The New England Fishery Management Council dramatically cut landing limits on cod and yellowtail flounder last week for the coming year. Meeting in Portsmouth, N.H. on Wednesday, Jan. 30, the council voted on a plan to reduce the landings of cod in the Gulf of Maine by as much as 77 per cent from the 2012 quota for the next three years, and to cut the landing of Georges Bank cod by 61 per cent from the 2012 quota.
Once the most common fish in the waters around New England, the cod numbers are now so low that they are teetering on the edge of extinction, officials said. To prevent further decline and hopefully restore the stocks, the council voted to impose deep restrictions on the catching of these fish beginning on May 1.
Rip Cunningham, chairman of the New England Council, told the Gazette this week it was a difficult process.
“I continue to think it was a tough decision to make,” he said. “Given the circumstances, I think the council made the right decision. The council understands that when they make their decision there are real people that are going to be impacted. I certainly hope everyone is thinking that we have to do a balance between mitigating short-term impacts to the fishermen and the long-term impacts to the resource.”
The greater worry, Mr. Cunningham said, is whether these cuts are enough or too late to make a difference. Newfoundland has had a moratorium on the catching of cod in place for 20 years and the fish, still in low numbers, are only now slowly starting to show recovery.
“There is a part of me that is saying we may be seeing an environmental change that is happening, that is changing faster than we thought.
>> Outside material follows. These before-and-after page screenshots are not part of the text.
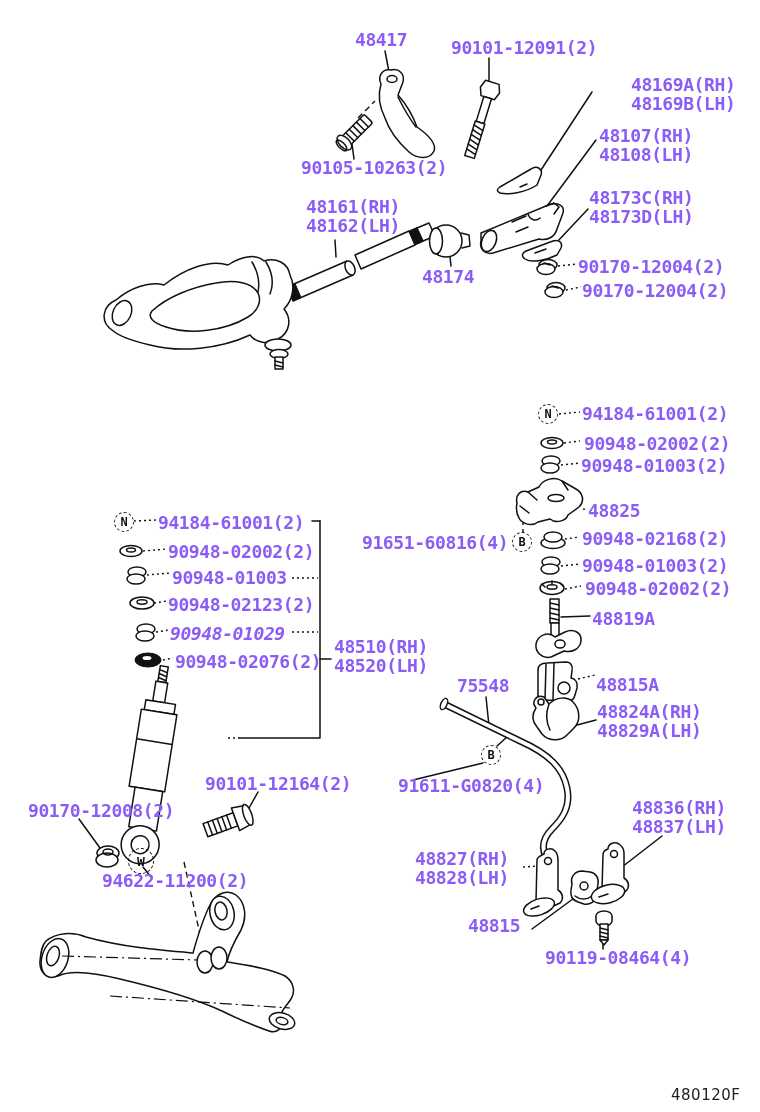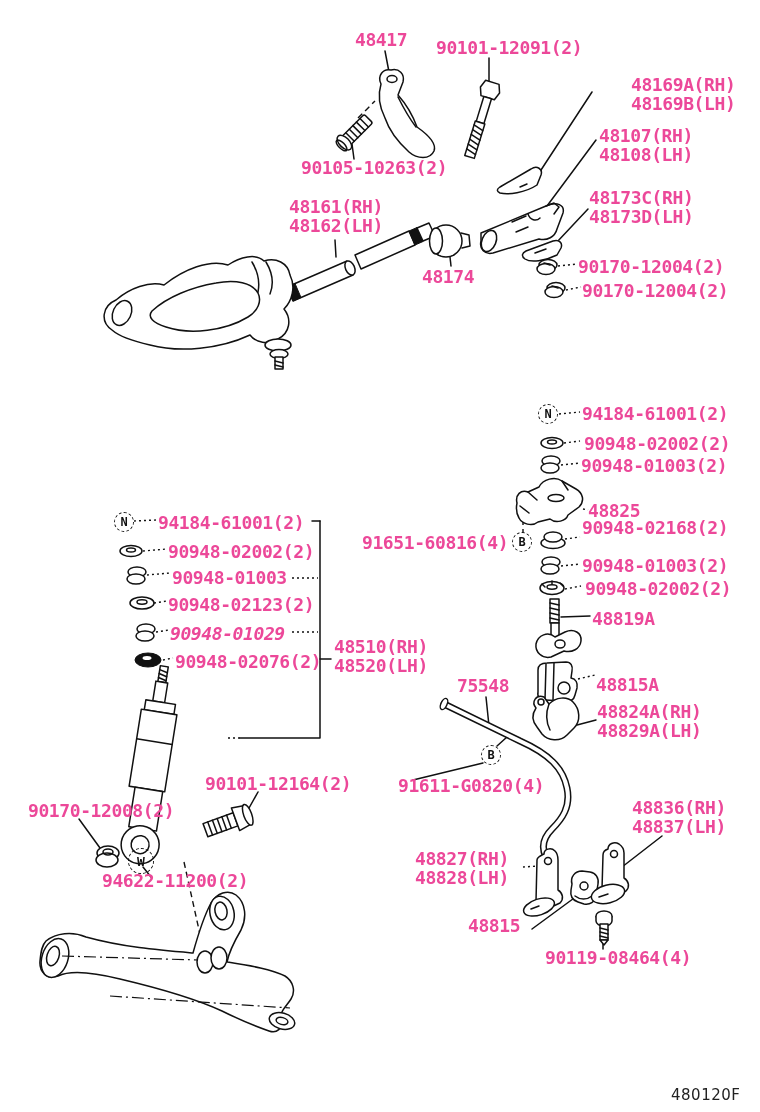--- a/index.html
+++ b/index.html
@@ -7,7 +7,7 @@
           font-family:"DejaVu Sans Mono",monospace;color:#111;}
   .art{position:absolute;left:0;top:0;}
   .lbl{position:absolute;font-weight:700;font-size:18px;line-height:19px;
-       letter-spacing:-0.4px;white-space:pre-line;color:#ec4899;}
+       letter-spacing:-0.4px;white-space:pre-line;color:#8b5cf6;}
   .marker{position:absolute;box-sizing:border-box;border:1.5px dashed #111;border-radius:50%;
           display:flex;align-items:center;justify-content:center;
           font-weight:700;font-size:12px;color:#111;background:transparent;}

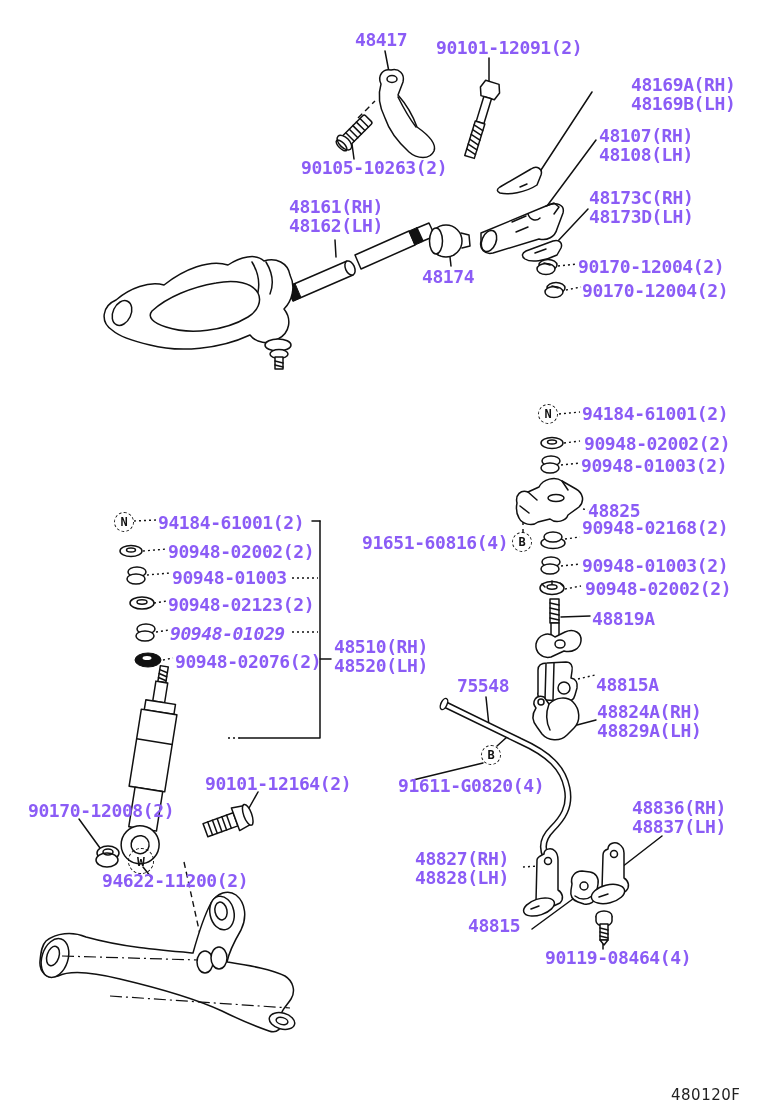--- a/index.html
+++ b/index.html
@@ -317,7 +317,7 @@
   <span class="marker" style="left:128px;top:848px;width:26px;height:26px;font-size:13px;">W</span>
 
   <div class="lbl" style="left:355px;top:30px;">48417</div>
-  <div class="lbl" style="left:436px;top:38px;">90101-12091(2)</div>
+  <div class="lbl" style="left:451px;top:38px;">90101-12091(2)</div>
   <div class="lbl" style="left:594px;top:75px;margin-left:37px;">48169A(RH)
 48169B(LH)</div>
   <div class="lbl" style="left:599px;top:126px;">48107(RH)

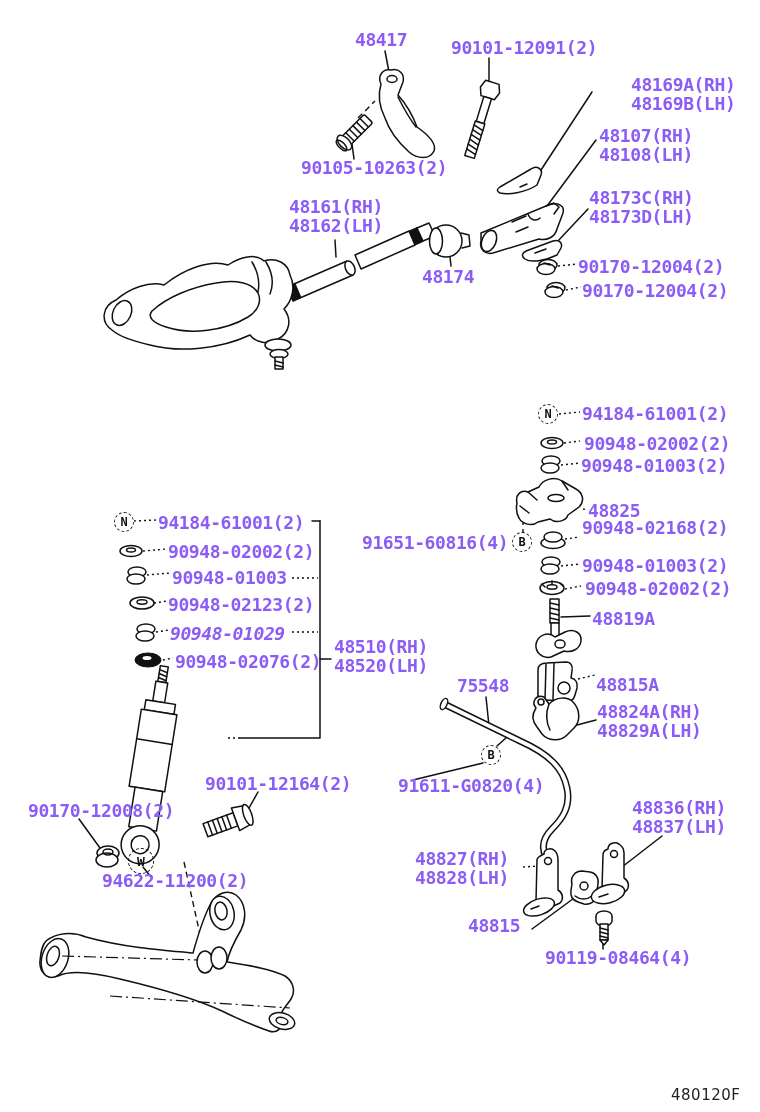--- a/index.html
+++ b/index.html
@@ -323,7 +323,7 @@
   <div class="lbl" style="left:599px;top:126px;">48107(RH)
 48108(LH)</div>
   <div class="lbl" style="left:301px;top:158px;">90105-10263(2)</div>
-  <div class="lbl" style="left:289px;top:197px;">48161(RH)
+  <div class="lbl" style="left:306px;top:197px;">48161(RH)
 48162(LH)</div>
   <div class="lbl" style="left:589px;top:188px;">48173C(RH)
 48173D(LH)</div>

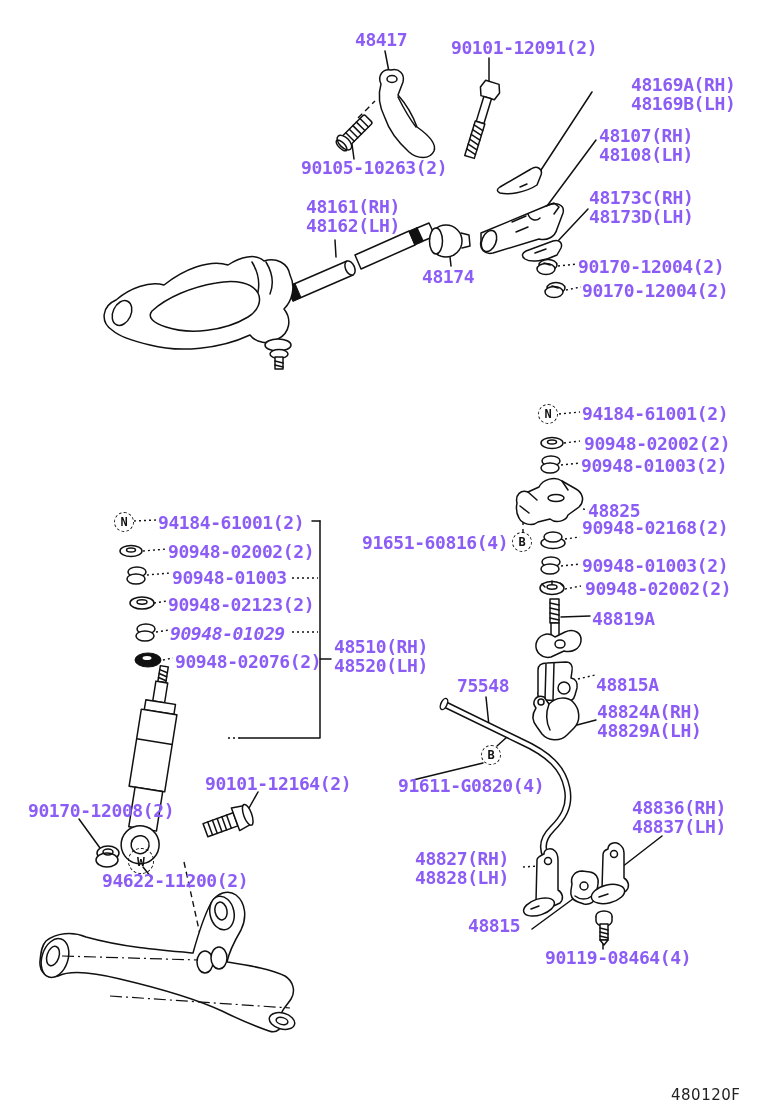--- a/index.html
+++ b/index.html
@@ -336,7 +336,7 @@
   <div class="lbl" style="left:581px;top:456px;">90948-01003(2)</div>
   <div class="lbl" style="left:588px;top:501px;">48825</div>
   <div class="lbl" style="left:362px;top:533px;">91651-60816(4)</div>
-  <div class="lbl" style="left:582px;top:518px;">90948-02168(2)</div>
+  <div class="lbl" style="left:582px;top:529px;">90948-02168(2)</div>
   <div class="lbl" style="left:582px;top:556px;">90948-01003(2)</div>
   <div class="lbl" style="left:585px;top:579px;">90948-02002(2)</div>
   <div class="lbl" style="left:592px;top:609px;">48819A</div>

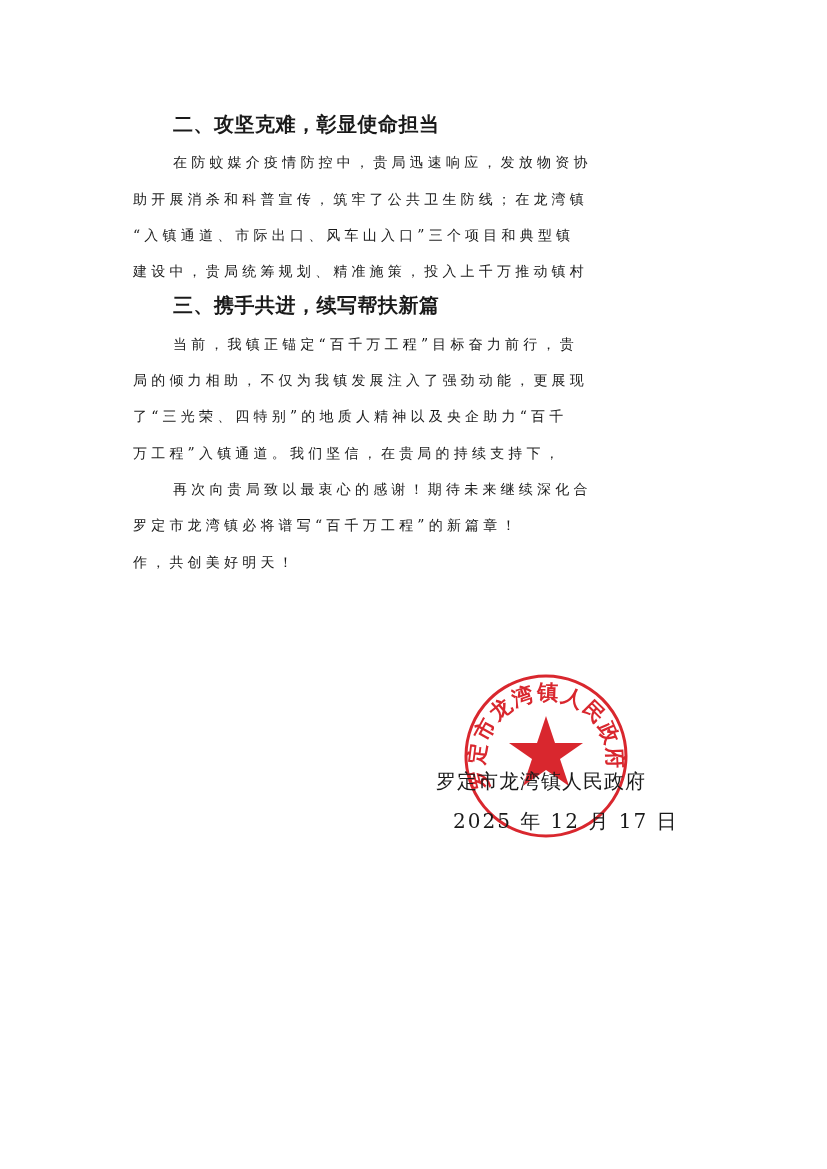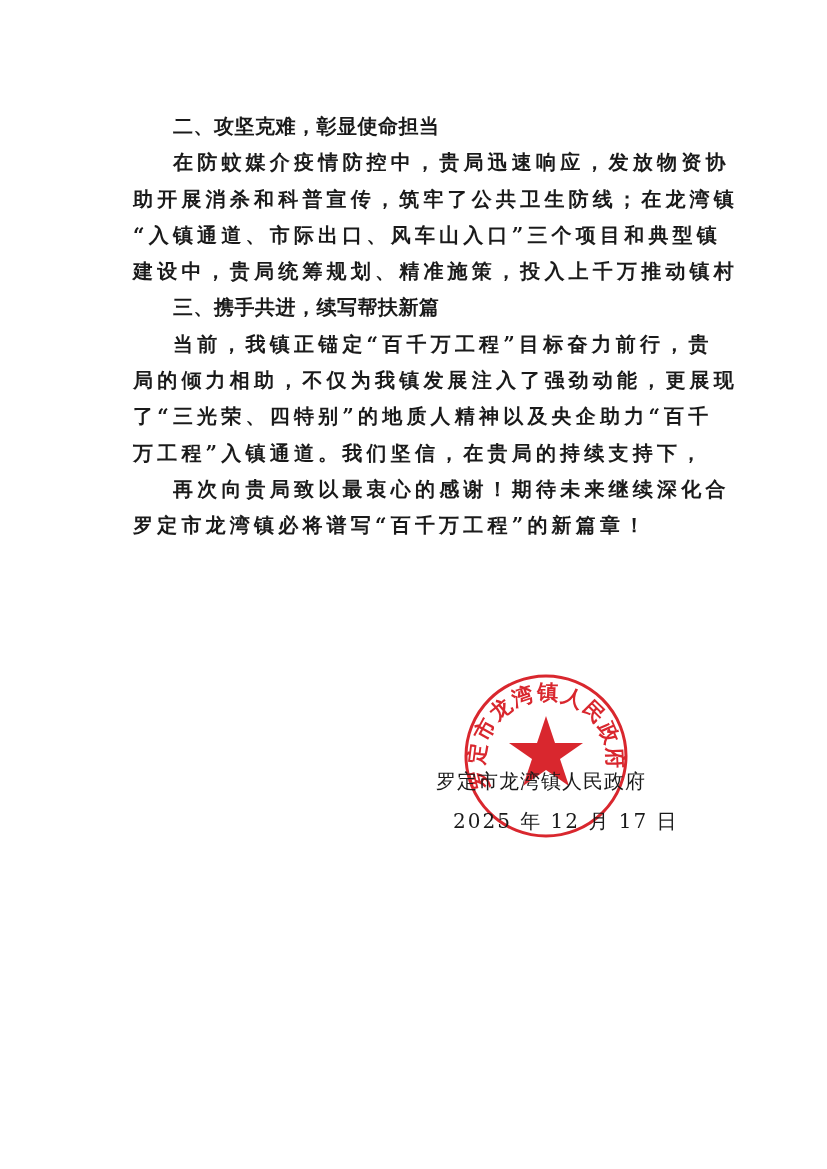--- a/index.html
+++ b/index.html
@@ -8,7 +8,7 @@
   .page { position: absolute; left: 133px; top: 108px; width: 574px; }
   .line { height: 36.3px; line-height: 36.3px; font-size: 20px; white-space: nowrap;
           letter-spacing: 4.2px; font-weight: bold; }
-  .heading { font-family: Liberation Sans, sans-serif; font-weight: bold;
+  .heading { font-family: Liberation Mono, monospace; font-weight: bold;
              letter-spacing: 0.5px; padding-left: 40px; font-size: 20px; }
   .indent { padding-left: 40px; }
   .sig { position: absolute; left: 436px; width: 260px; font-size: 20px; white-space: nowrap; letter-spacing: 1px; }

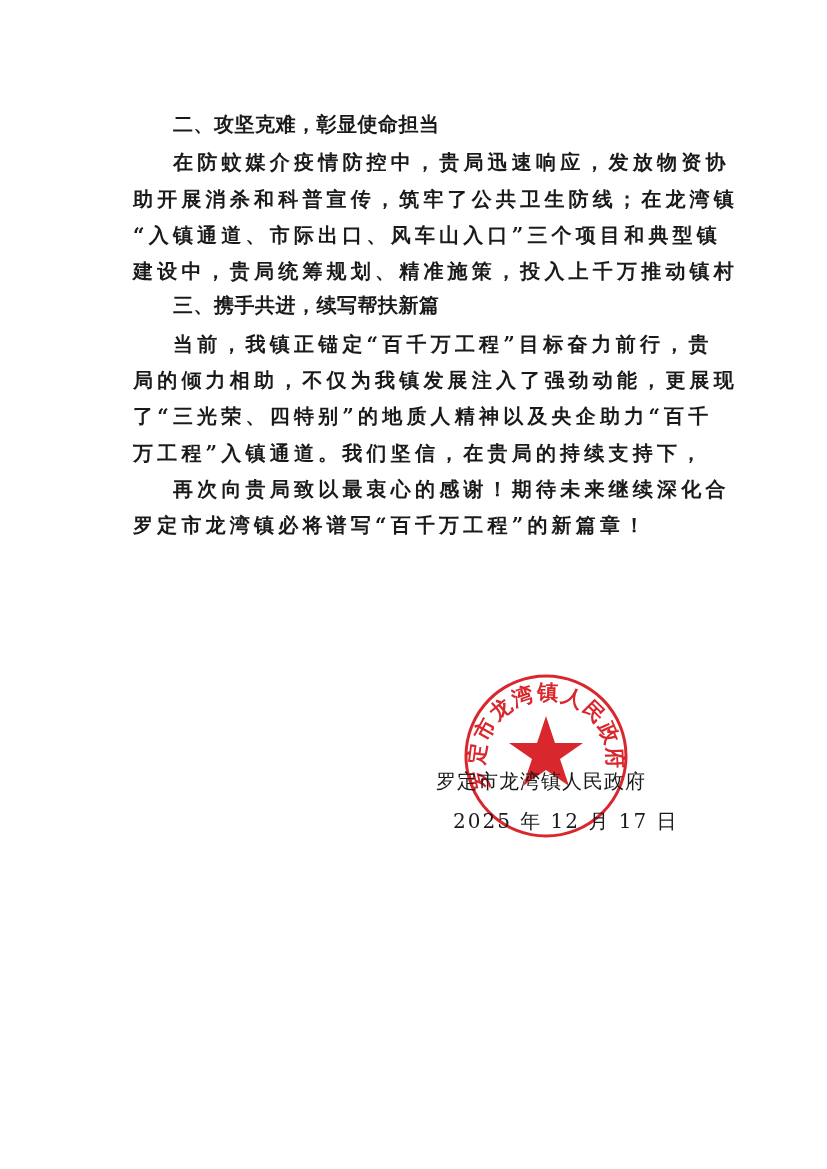--- a/index.html
+++ b/index.html
@@ -6,8 +6,8 @@
   body { width: 827px; height: 1169px; position: relative; overflow: hidden;
          font-family: "DejaVu Serif", "Liberation Serif", serif; color: #1a1a1a; }
   .page { position: absolute; left: 133px; top: 108px; width: 574px; }
-  .line { height: 36.3px; line-height: 36.3px; font-size: 20px; white-space: nowrap;
-          letter-spacing: 4.2px; font-weight: bold; }
+  .line { height: 36.3px; line-height: 36.3px; font-size: 14px; white-space: nowrap;
+          letter-spacing: 4.2px; }
   .heading { font-family: Liberation Mono, monospace; font-weight: bold;
              letter-spacing: 0.5px; padding-left: 40px; font-size: 20px; }
   .indent { padding-left: 40px; }

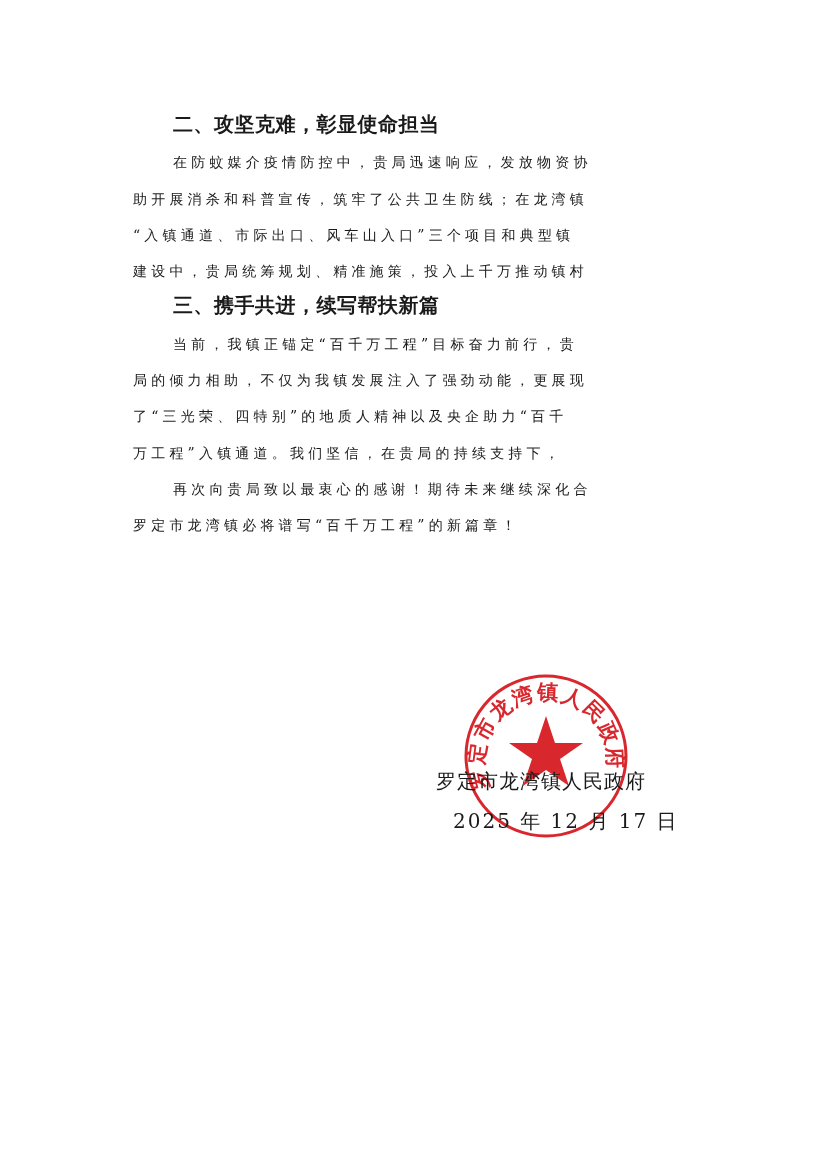--- a/index.html
+++ b/index.html
@@ -34,6 +34,7 @@
   <div class="line indent">再次向贵局致以最衷心的感谢！期待未来继续深化合</div>
 
   <div class="line">罗定市龙湾镇必将谱写“百千万工程”的新篇章！</div>
+  <div class="line">作，共创美好明天！</div>
 </div>
 
 <svg class="stamp" viewBox="0 0 168 168">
I remain concerned that the stocks are in such low level . . . it may be very hard or impossible to bring them back,” Mr. Cunningham said.
At the council hearing, fishermen testified that the cuts being made would ruin their industry.
David Pierce, deputy director of the state Division of Marine Fisheries, has been a voting member of the council, watching and making decisions for more than 12 years. Mr. Pierce voted against the motion to reduce the catch. “It was perhaps the most difficult decision made by the council because of the implications. Very likely it will shut down the entire Gulf of Maine fishery and impact all the groundfishermen, most of them in small vessels.”
Mr. Pierce said the reduction was too catastrophic for the fishermen. “We realize that cod is in trouble on the Gulf of Maine and on Georges, but the industry is in trouble, too. The inshore fishery is in trouble.”
The scientific evidence of how much of a decline in cod is dramatic. Scientists with the National Marine Fisheries Service believe that the cod population on Georges is seven per cent of what should be out there.
Mike Armstrong, an assistant director for the Division of Marine Fisheries, said this week that two years ago: “We studied a large aggregation of cod that were three miles off-shore. The aggregation was right off Gloucester. You could drop a jig on the backs of them, there were so many. Last year we saw a tremendous drop. We are not sure they are coming back.”
“This is probably the biggest disaster in my career,” Mr. Armstrong said. “This is not just the decline of the cod, it is the whole fabric of the fishing industry.”
At an earlier council meeting, officials also discussed opening offshore fishing grounds that have been closed for almost two decades. The closest protected area to the Vineyard is called the Nantucket Lightship. This is a large shoal southeast of Nantucket that has been closed to protect juvenile stocks for many years.
“The message that came out of the council meeting,” Mr. Pierce said, “is that sector managers can fish the closed areas as long as they don’t go into the habitat areas. Only the northeast portion of the closed area is considered for habitat. Everything else would be open.”
Whether to allow fishing in the closed area will be subject to a decision by the National Marine Fisheries Service in the months ahead. Mr. Pierce said it is likely these areas will be opened.
A number of conservation groups oppose the re-opening of portions of these closed areas. The Conservation Law Foundation and the Northeast Fisheries Program with the Pew Environment Group are publicly opposed.
Mr. Cunningham has his own concern. “We hear a lot of people talking about the closed areas. Obviously, we’ve heard that the closed areas haven’t done anything. They haven’t rebuilt the stocks. If you look at the confidence around the science, I take another look. The stocks might have already collapsed if we didn’t have those closed areas,” Mr. Cunningham said.
Next summer Vineyard fishermen could expect to see a lot more fishermen in the region shifting their efforts to these waters, Mr. Pierce said.
“These fishermen who can’t fish the Gulf of Maine for cod aren’t going to disappear. They will likely go somewhere else,” he said. “If they have the permits, and most of them do, they will fish other fisheries.”
Of Vineyard waters, Mr. Pierce said: “You will see new faces out there.”